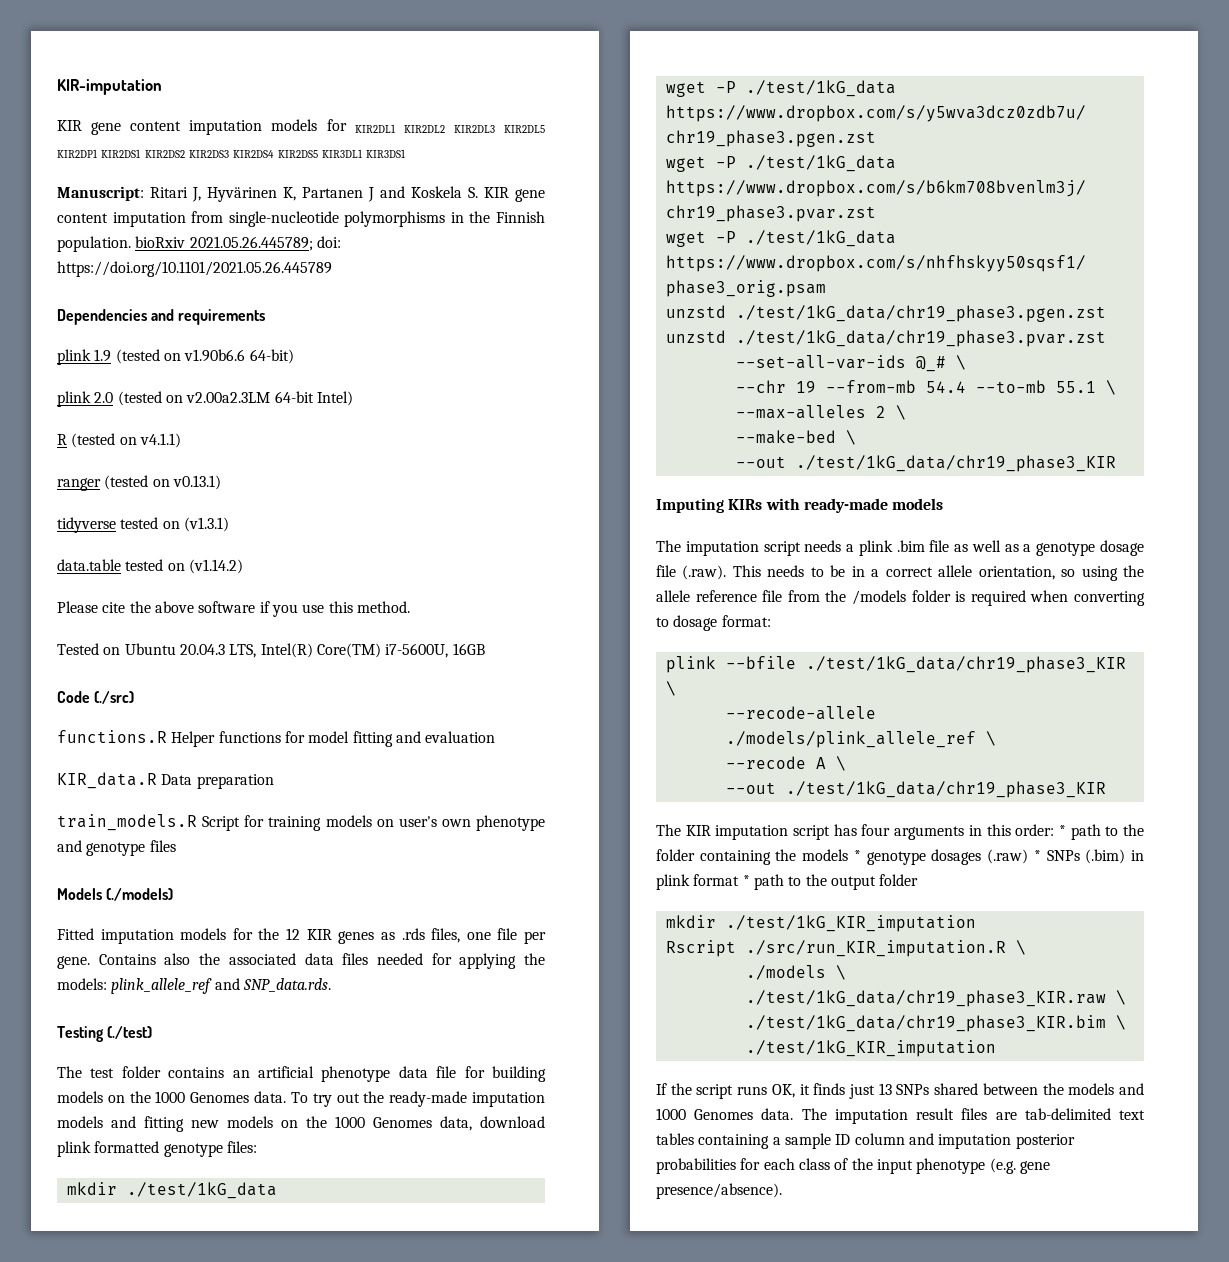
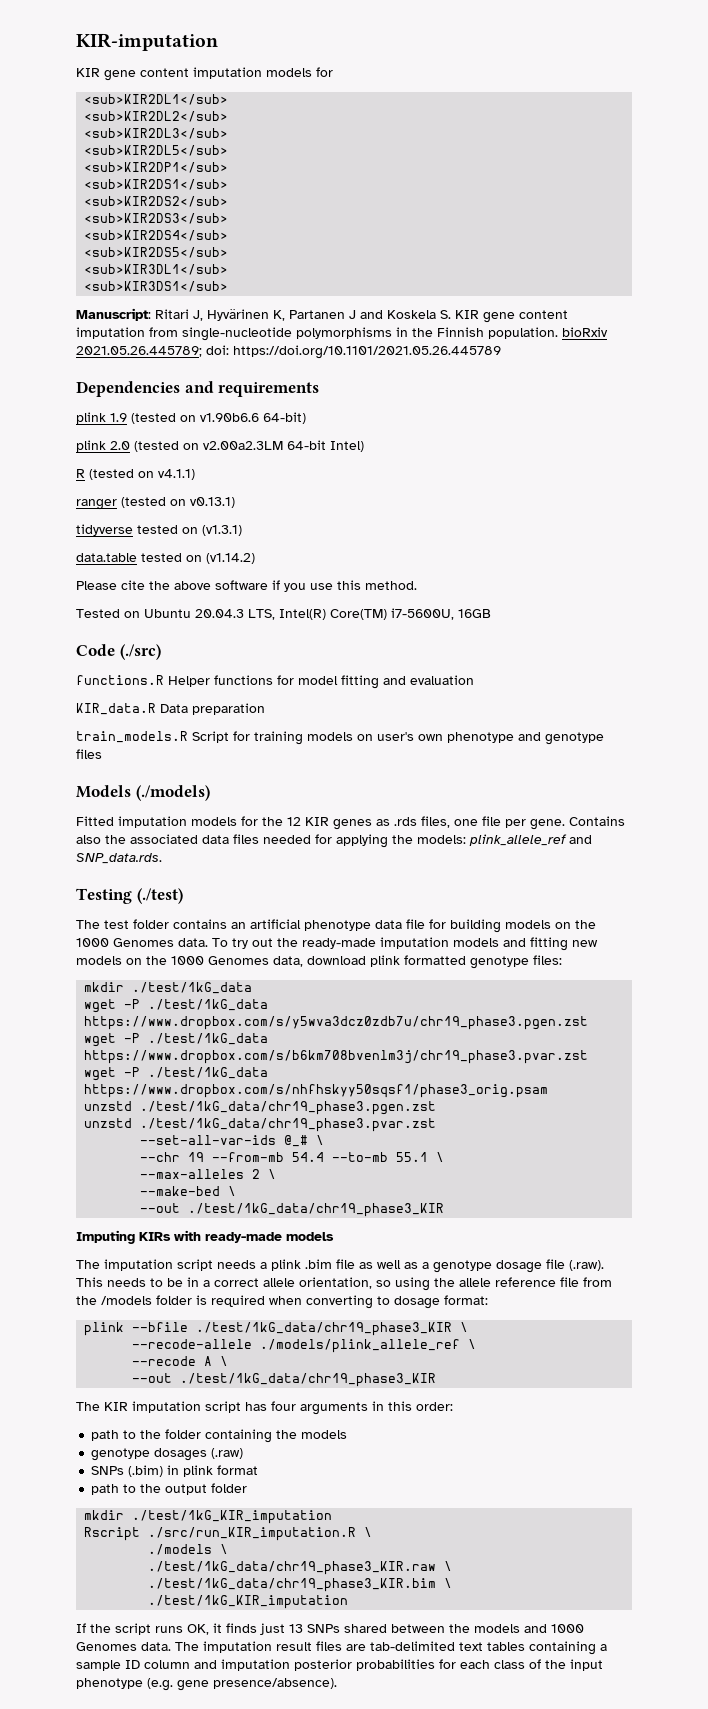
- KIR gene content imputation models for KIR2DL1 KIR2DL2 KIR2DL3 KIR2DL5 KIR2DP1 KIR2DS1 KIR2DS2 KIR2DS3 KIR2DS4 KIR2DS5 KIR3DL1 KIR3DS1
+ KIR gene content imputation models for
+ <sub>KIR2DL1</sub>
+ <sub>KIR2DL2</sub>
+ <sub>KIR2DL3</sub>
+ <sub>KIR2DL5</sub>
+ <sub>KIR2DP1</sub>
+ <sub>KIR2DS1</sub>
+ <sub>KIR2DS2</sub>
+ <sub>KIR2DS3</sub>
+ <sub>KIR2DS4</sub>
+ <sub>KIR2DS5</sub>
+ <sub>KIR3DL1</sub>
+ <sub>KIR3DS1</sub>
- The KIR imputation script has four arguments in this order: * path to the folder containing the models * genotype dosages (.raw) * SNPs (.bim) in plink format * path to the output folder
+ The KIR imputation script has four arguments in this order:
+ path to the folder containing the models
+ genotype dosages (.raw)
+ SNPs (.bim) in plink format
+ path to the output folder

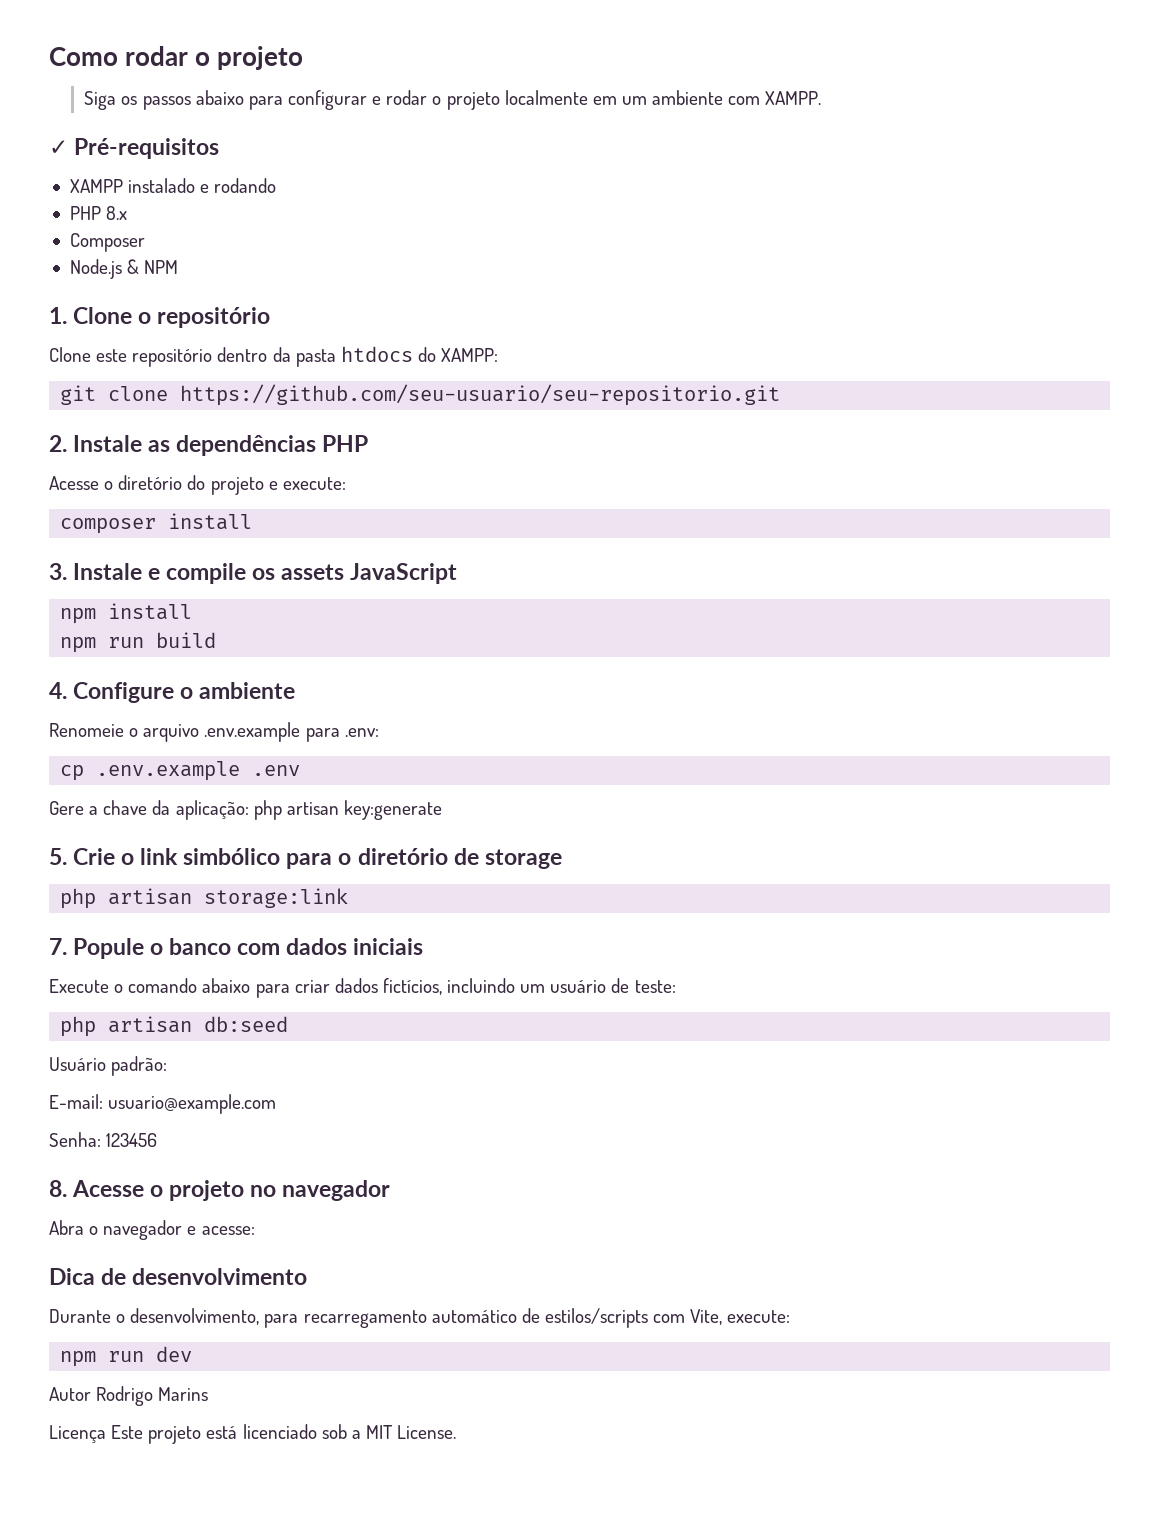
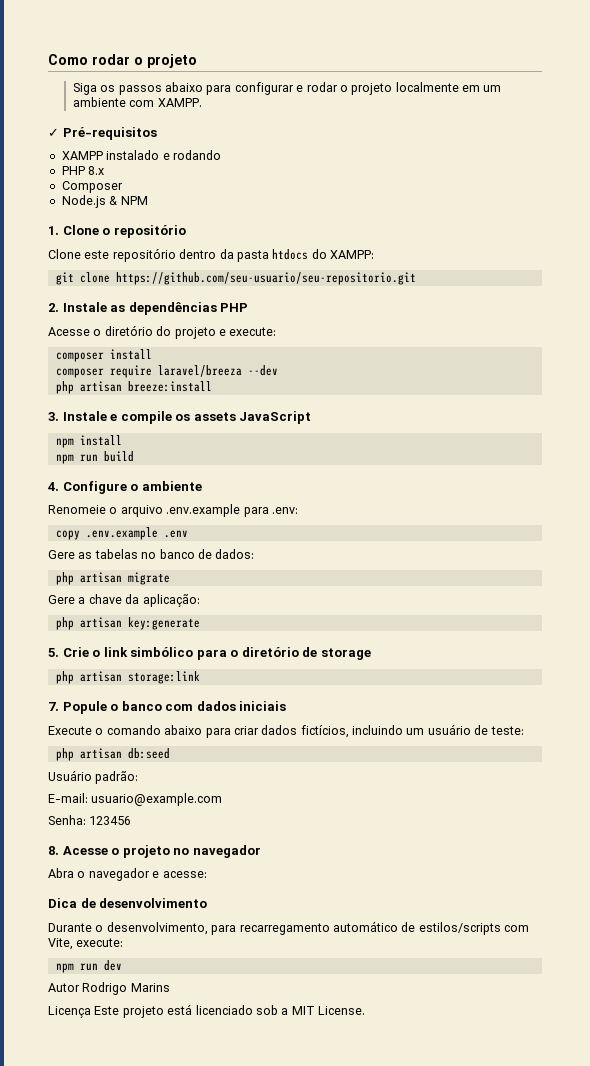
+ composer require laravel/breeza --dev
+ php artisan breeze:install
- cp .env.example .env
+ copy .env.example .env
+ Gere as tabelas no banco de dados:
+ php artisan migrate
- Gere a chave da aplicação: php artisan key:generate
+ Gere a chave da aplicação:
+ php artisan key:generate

########################################

» **TASK DIRECTIONS**
Considering the entries above, how many lines contain "SNPs"? Give that number with nothing else.

» **SOLVED EXERCISE**
2